Afin de présenter ses réalisations, Héloïse Guyard a dessiné sur les murs de l’atelier. Elle s’est inspirée pour cela des méandres de l’Orne, le fleuve qui traverse la ville de Caen, en reproduisant au fusain directement au mur, les lignes simulant les plis de la rivière. Ce graphisme noir vient animer la surface blanche et impulse un mouvement de vagues, le plissé de l’eau. C’est sur cette surface graphée qu’elle dispose ensuite, comme des petites îles émergeant des flots, ses dessins de plis tracés à la mine de plomb sur papier. Certains autres sont en couleurs et répondent aux teintes vernissées des plis creusés dans les petites sculptures de terre cuite émaillée.

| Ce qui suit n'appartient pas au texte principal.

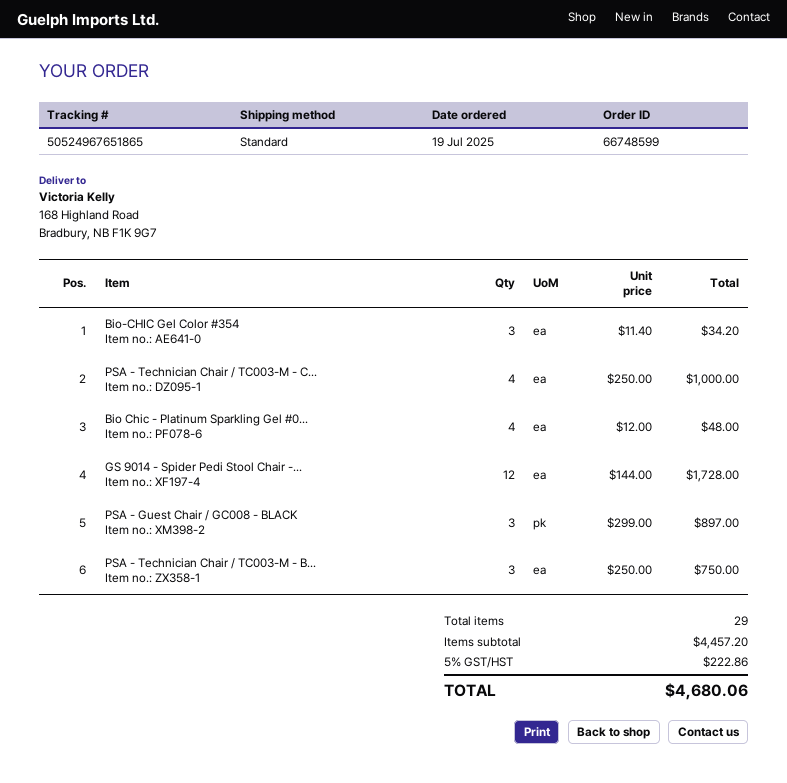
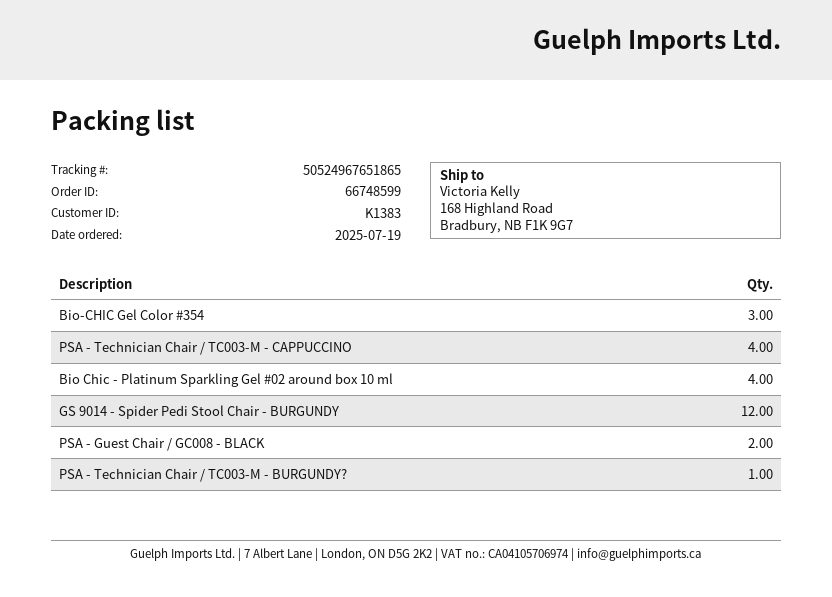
PSA - Guest Chair / GC008 - BLACK: 3 -> 2
PSA - Technician Chair / TC003-M - B...: 3 -> 1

Telles des vigies attentives et muettes j’ai disposé de part et d’autre des installations d’Héloïse des portraits de femmes imprimés sur des surfaces transparentes et insérés entre deux plaques de verre. J’ai intitulé cette série « Mes inconnues sauf une ». Ces portraits proviennent de négatifs en verre trouvés dans des brocantes ou chez des antiquaires. Des inconnues donc, dont les visages se sont révélés en insolant le négatif. Des visages d’un autre temps altérés par les aléas du stockage des plaques, présentant de nombreuses taches ou rayures rendant plus improbable encore l’expression de ces belles inconnues. Des inconnues sauf une, ma grand-mère, très jeune, dont le regard grave nous transperce et nous interroge, nous laissant sans réponse dicible. Certains de ces portraits sont présentés en diptyque face au plissé d’un rideau ou d’un pan de vêtements extrait de peintures du seizième siècle. Des plis encore, qui font écho aux plis qu’Héloïse Guyard met en scène, aux plis de la mémoire aussi, celle que convoquent les portraits photographiques. Des plis que l’on a envie de déplier bien sûr mais juste du regard, sans perturber l’ordonnancement de ces replis aux secrets bien gardés.